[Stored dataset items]
○ ○ ○ ○ ○

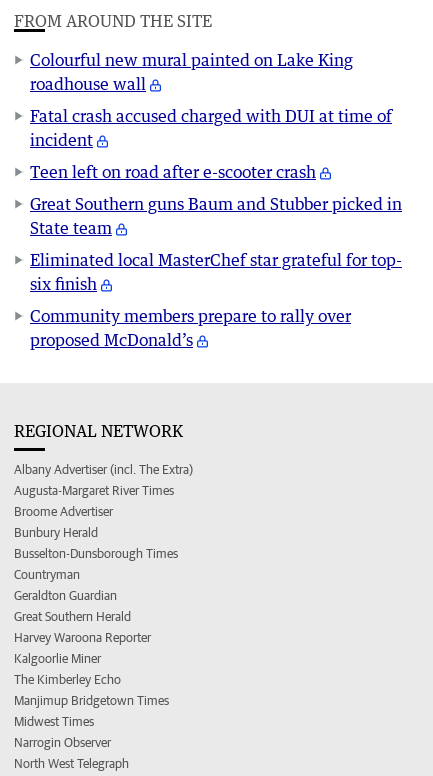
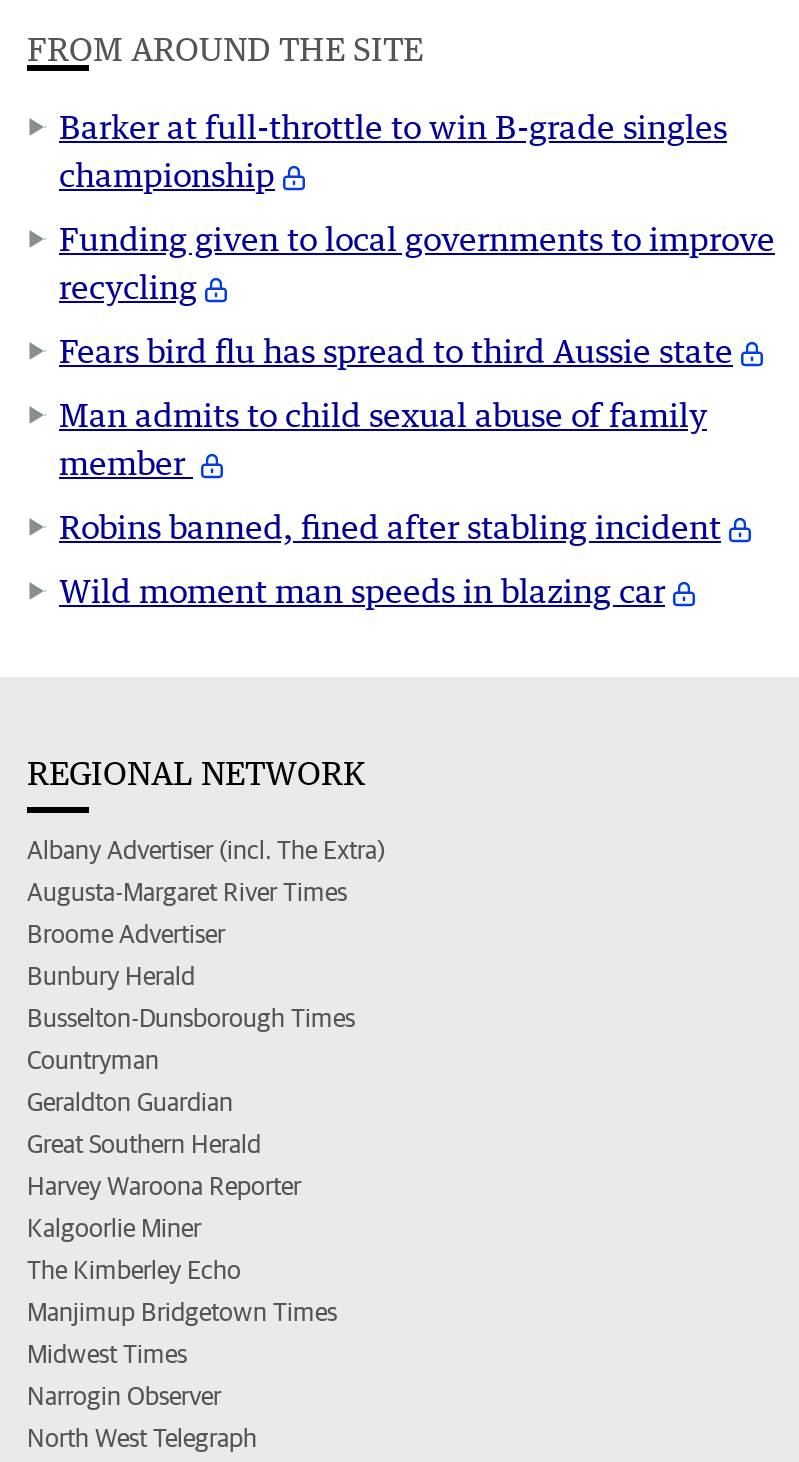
- Colourful new mural painted on Lake King
- roadhouse wall
+ Barker at full-throttle to win B-grade singles
+ championship

- Fatal crash accused charged with DUI at time of
- incident
+ Funding given to local governments to improve
+ recycling

- Teen left on road after e-scooter crash
+ Fears bird flu has spread to third Aussie state

- Great Southern guns Baum and Stubber picked in
- State team
+ Man admits to child sexual abuse of family
+ member

- Eliminated local MasterChef star grateful for top-
- six finish
+ Robins banned, fined after stabling incident

- Community members prepare to rally over
- proposed McDonald’s
+ Wild moment man speeds in blazing car
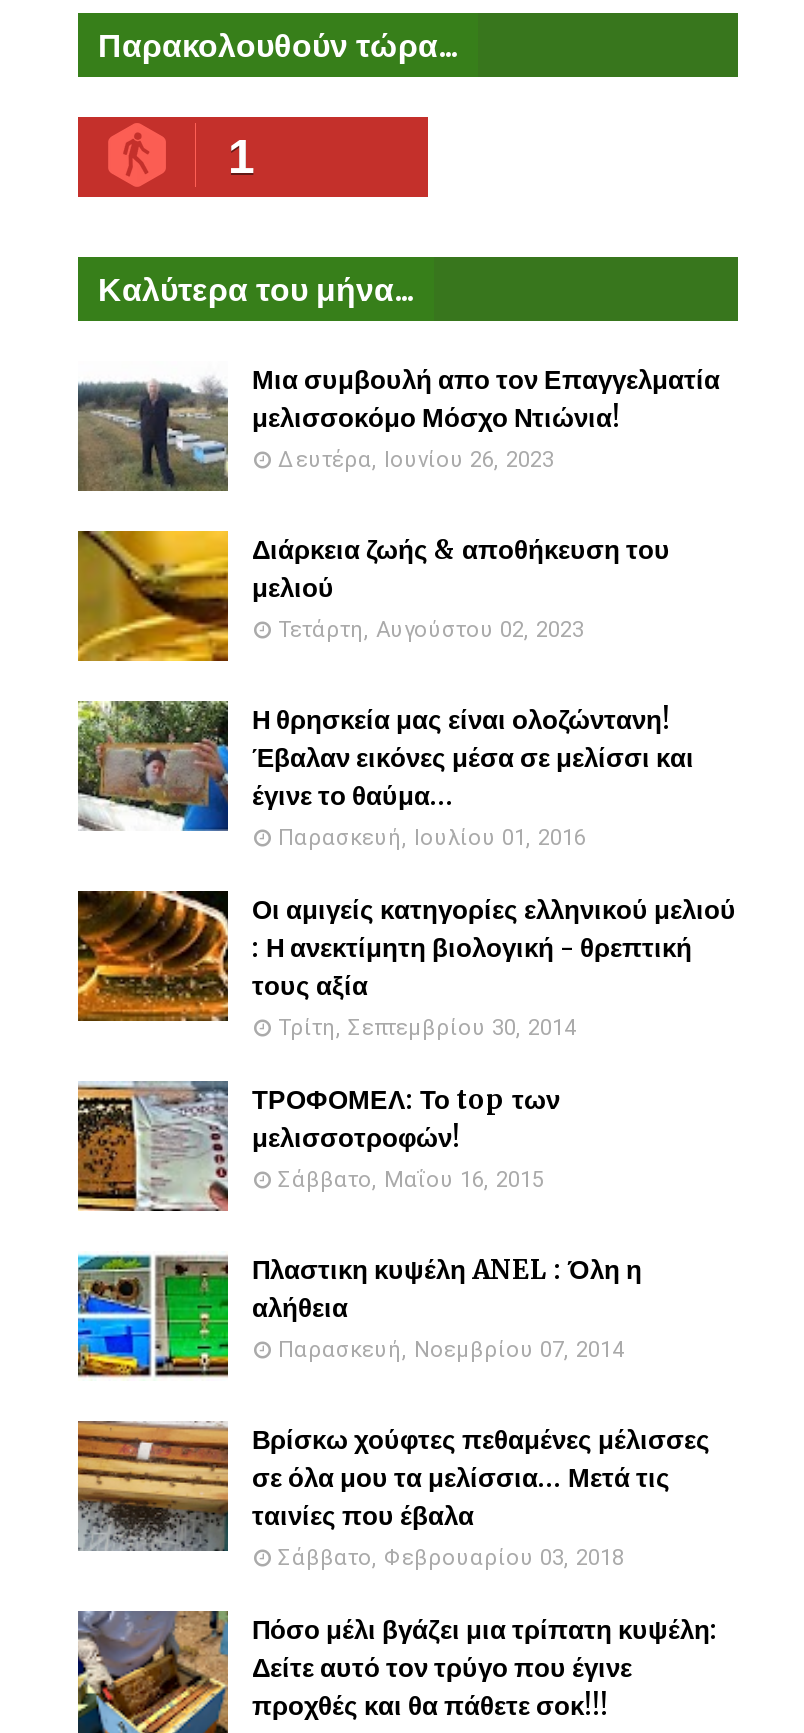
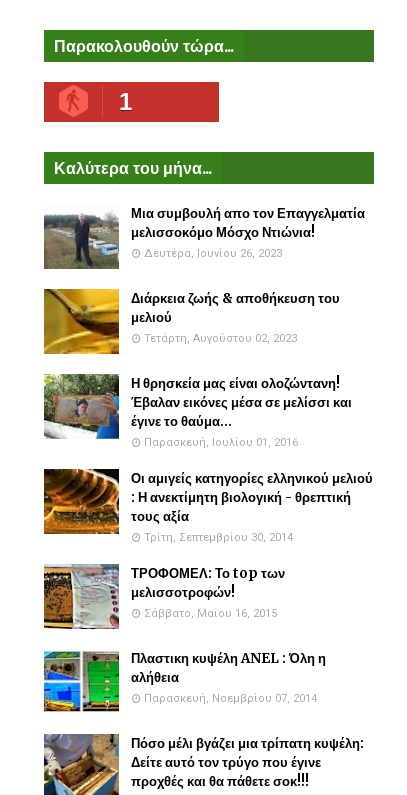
- [image]
- Βρίσκω χούφτες πεθαμένες μέλισσες
- σε όλα μου τα μελίσσια... Μετά τις
- ταινίες που έβαλα
- Σάββατο, Φεβρουαρίου 03, 2018
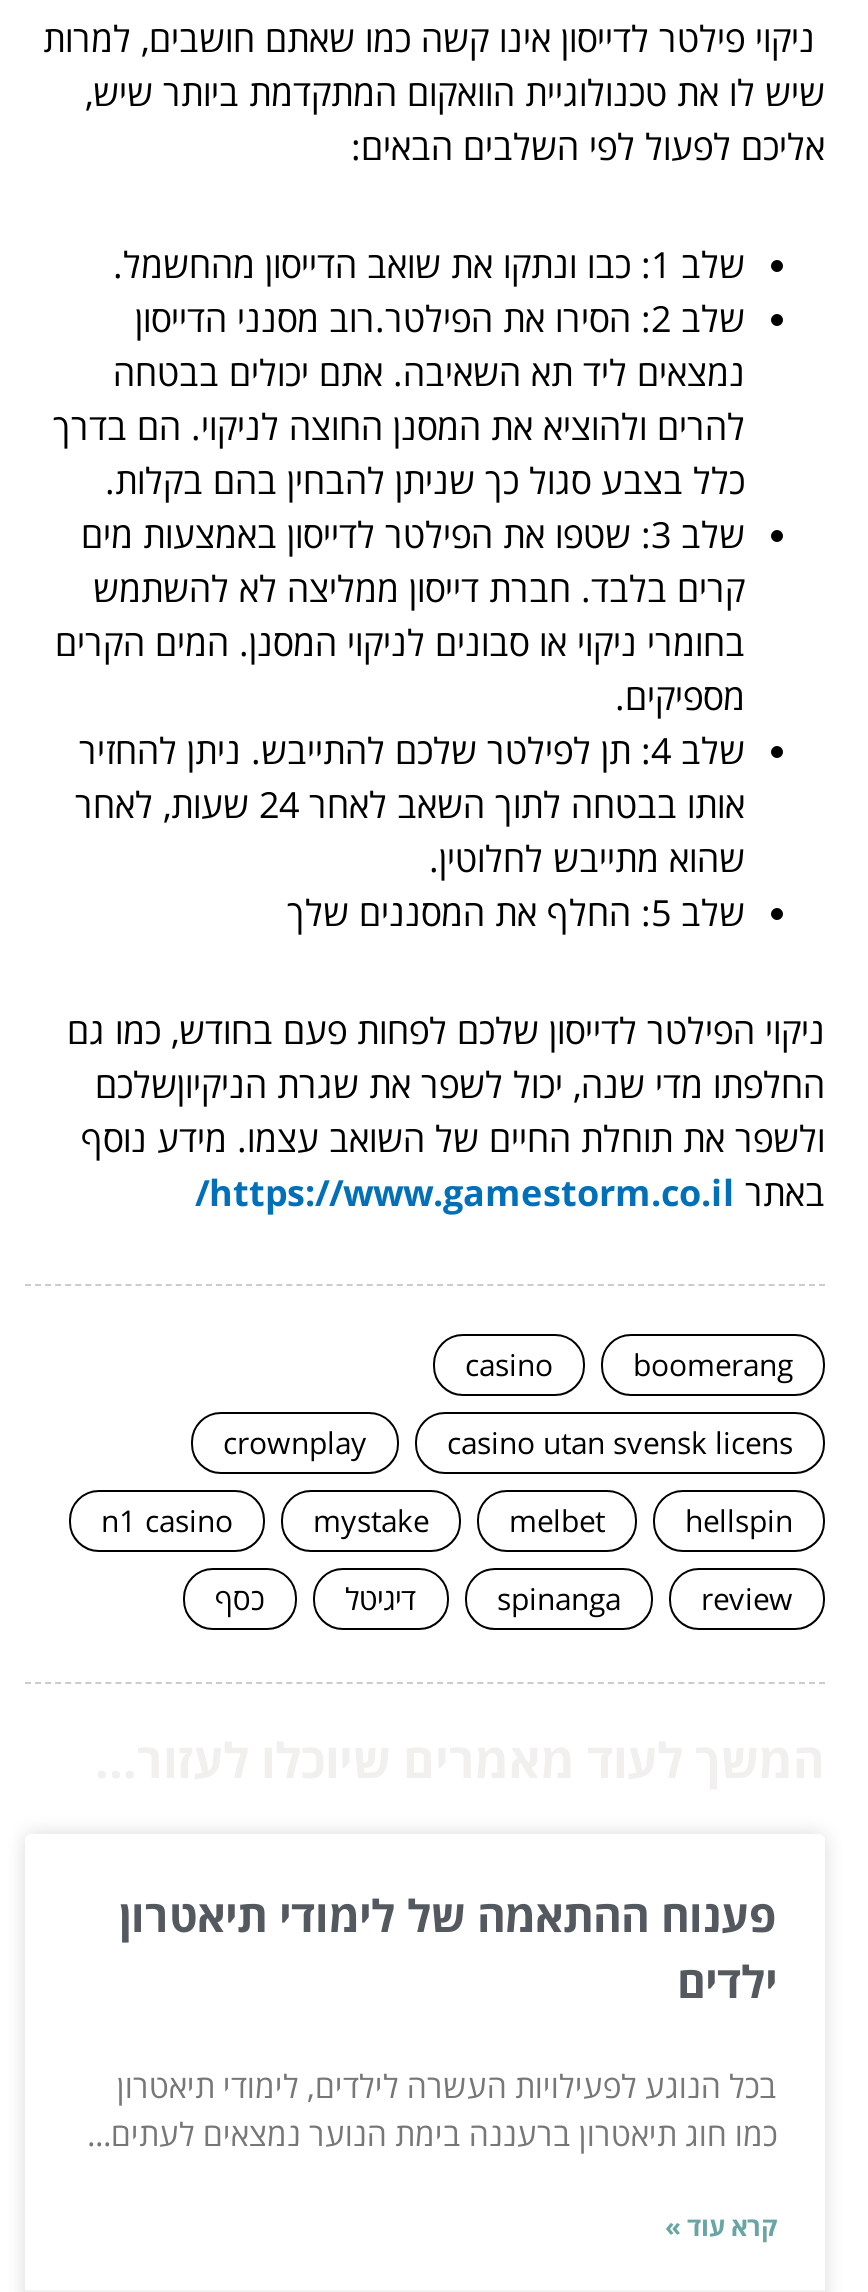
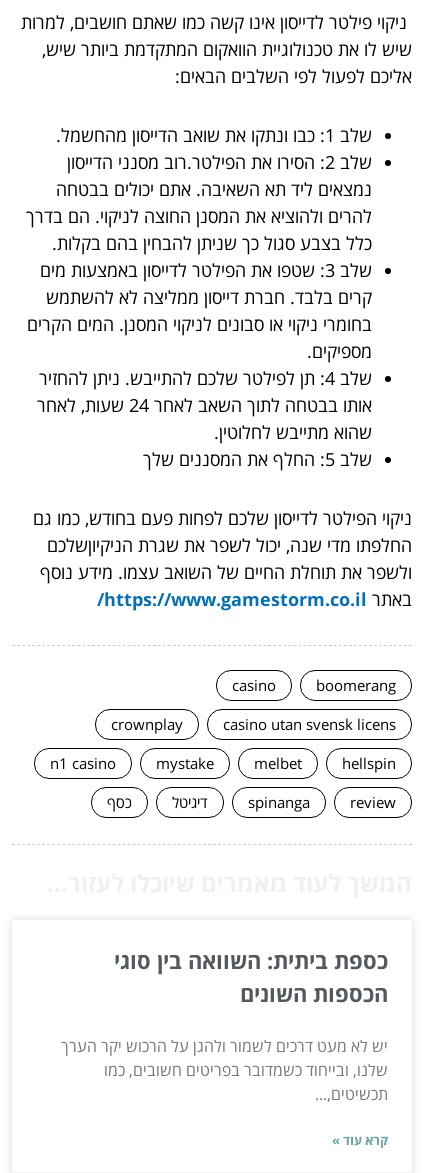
- פענוח ההתאמה של לימודי תיאטרון
- ילדים
+ כספת ביתית: השוואה בין סוגי
+ הכספות השונים

- בכל הנוגע לפעילויות העשרה לילדים, לימודי תיאטרון
- כמו חוג תיאטרון ברעננה בימת הנוער נמצאים לעתים...
+ יש לא מעט דרכים לשמור ולהגן על הרכוש יקר הערך
+ שלנו, ובייחוד כשמדובר בפריטים חשובים, כמו
+ תכשיטים,...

○ ○ ○ ○ ○

* [What is being asked]:
Give every entry again as it is, dropping its pictures.

* [Output below]:
- Colourful new mural painted on Lake King
- roadhouse wall
+ Barker at full-throttle to win B-grade singles
+ championship

- Fatal crash accused charged with DUI at time of
- incident
+ Funding given to local governments to improve
+ recycling

- Teen left on road after e-scooter crash
+ Fears bird flu has spread to third Aussie state

- Great Southern guns Baum and Stubber picked in
- State team
+ Man admits to child sexual abuse of family
+ member

- Eliminated local MasterChef star grateful for top-
- six finish
+ Robins banned, fined after stabling incident

- Community members prepare to rally over
- proposed McDonald’s
+ Wild moment man speeds in blazing car
- [image]
- Βρίσκω χούφτες πεθαμένες μέλισσες
- σε όλα μου τα μελίσσια... Μετά τις
- ταινίες που έβαλα
- Σάββατο, Φεβρουαρίου 03, 2018
- פענוח ההתאמה של לימודי תיאטרון
- ילדים
+ כספת ביתית: השוואה בין סוגי
+ הכספות השונים

- בכל הנוגע לפעילויות העשרה לילדים, לימודי תיאטרון
- כמו חוג תיאטרון ברעננה בימת הנוער נמצאים לעתים...
+ יש לא מעט דרכים לשמור ולהגן על הרכוש יקר הערך
+ שלנו, ובייחוד כשמדובר בפריטים חשובים, כמו
+ תכשיטים,...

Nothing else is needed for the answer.